Esa noche definitiva, frente al agua que duplicaba sobre su superficie el perfil de los barcos, sentí una extraña calma. Me detuve ante una embarcación cualquiera en la que estaban terminando de cargar equipaje. Era una goleta que esperaba, con las velas arriadas, el momento de hacerse a la mar. Pregunté cuál era su destino y un marinero me dijo palabras que nunca había escuchado: Nueva York, Brasil, Argentina. Puerto de Buenos Aires. Era un buen presagio; hasta esos nombres parecían provenir de un idioma desconocido. Le pedí que me mostrara el interior de la nave y se rio, mientras juraba con voz ronca que era imposible. Pero cuando me descubrí la cabeza, que llevaba oculta bajo la capa, me tomó la mano y, después de quedarse paralizado durante unos segundos, me hizo cruzar con él el puente que me separaba para siempre de ese continente en el que había pasado siglos.

Lo último que hice, a medida que el barco se alejaba del puerto, fue arrojar al agua las cabezas de mis hermanas; comprendía que lo que para mí era un tesoro bien podía tomarse por un elemento acusatorio, y no era algo que debiera llevar conmigo a un mundo nuevo. Las contemplé por última vez mientras se hundían en el agua negra, y entonces ya no tuve nada.

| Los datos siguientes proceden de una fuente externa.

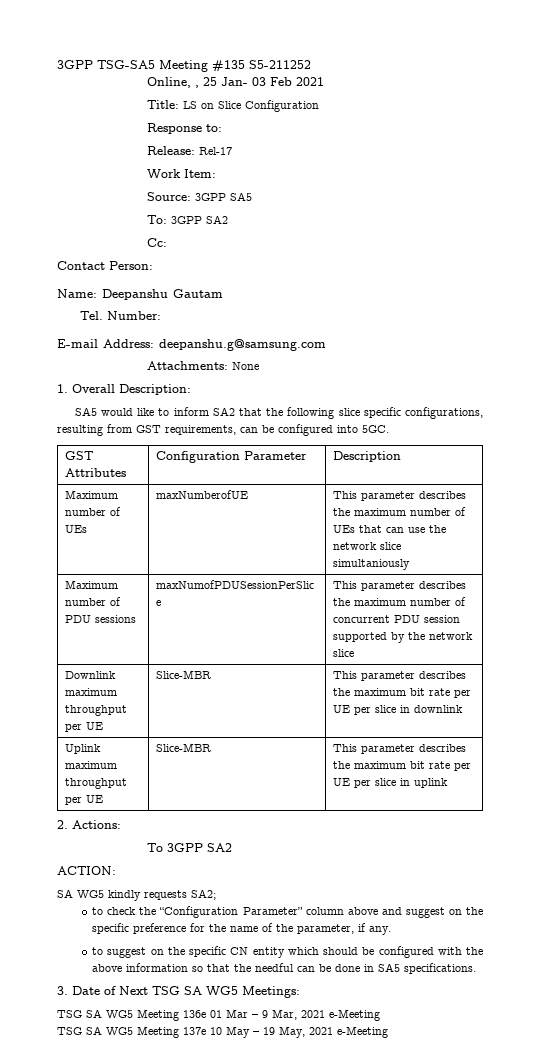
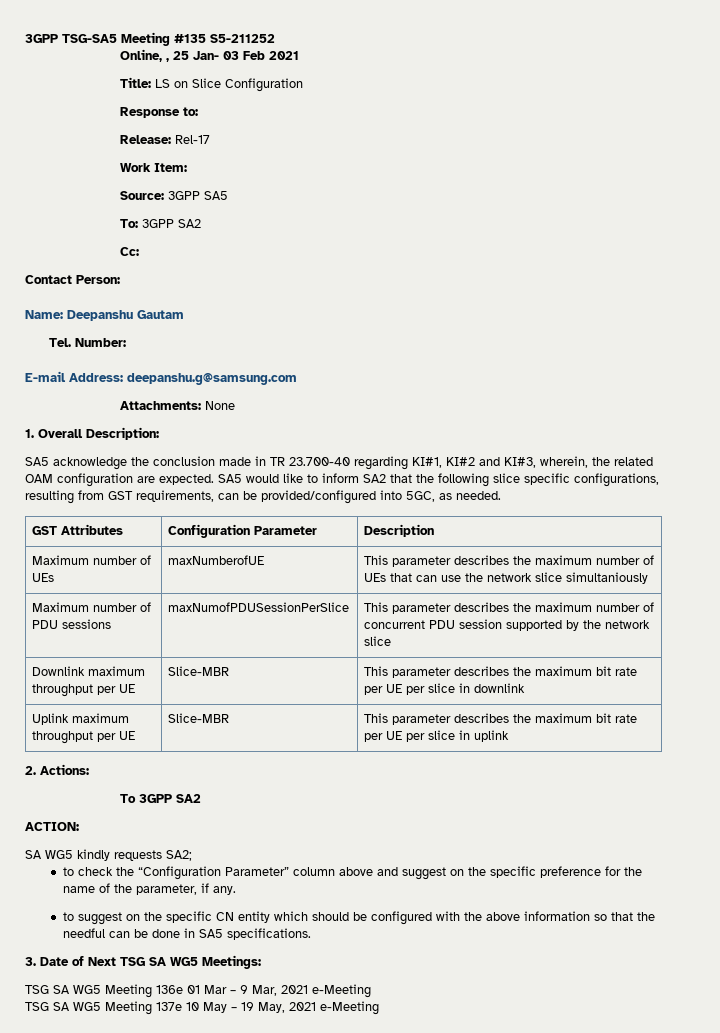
- SA5 would like to inform SA2 that the following slice specific configurations, resulting from GST requirements, can be configured into 5GC.
+ SA5 acknowledge the conclusion made in TR 23.700-40 regarding KI#1, KI#2 and KI#3, wherein, the related OAM configuration are expected. SA5 would like to inform SA2 that the following slice specific configurations, resulting from GST requirements, can be provided/configured into 5GC, as needed.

Sumida en esta clase de pensamientos, esperaba que descargaran el baúl en el que estaba escondida. Si aprendía a moverme sin dejar huellas en esta tierra nueva, a ser imperceptible, y sobre todo a mantenerme en el reino de la ilusión, que era mi refugio, tendría una oportunidad, aunque más no fuera de sobrevivir.

En un impulso, me cubrí con algo de ropa que quedaba en el fondo. Pasó mucho tiempo hasta que se escucharon voces en la bodega y levantaron el baúl con cierta brusquedad. Sentí cómo lo descargaban sobre un bote, el movimiento ondulante y el ruido de los remos al golpear el agua. Después de un tiempo que me pareció largo comprendí que traspasaban el baúl a otra clase de transporte, seguramente uno de esos carros que había visto desde el barco a juzgar por el violento balanceo y el ruido, una vez más, del agua. Supe que había llegado cuando, con otro movimiento brusco, me depositaron sobre suelo firme. Al cabo de un rato me volvieron a levantar, y me llevaron a lo que parecía una suerte de depósito.

En esta ciudad nueva tendría que ser más cuidadosa que nunca. Alimentarme con mucha frecuencia y dejar un reguero de víctimas a mi paso era lo peor que podía hacer y una amenaza para mí, porque en ese caso se volvería imposible que no me descubrieran. Quizás el tiempo de mi especie sobre la faz de la tierra estaba llegando a su fin, pero a mí me bastaba con poder saciar de vez en cuando esta sed que lastimaba.

Cuando se acallaron los sonidos a mi alrededor, amparada por la noche, salí de mi escondite.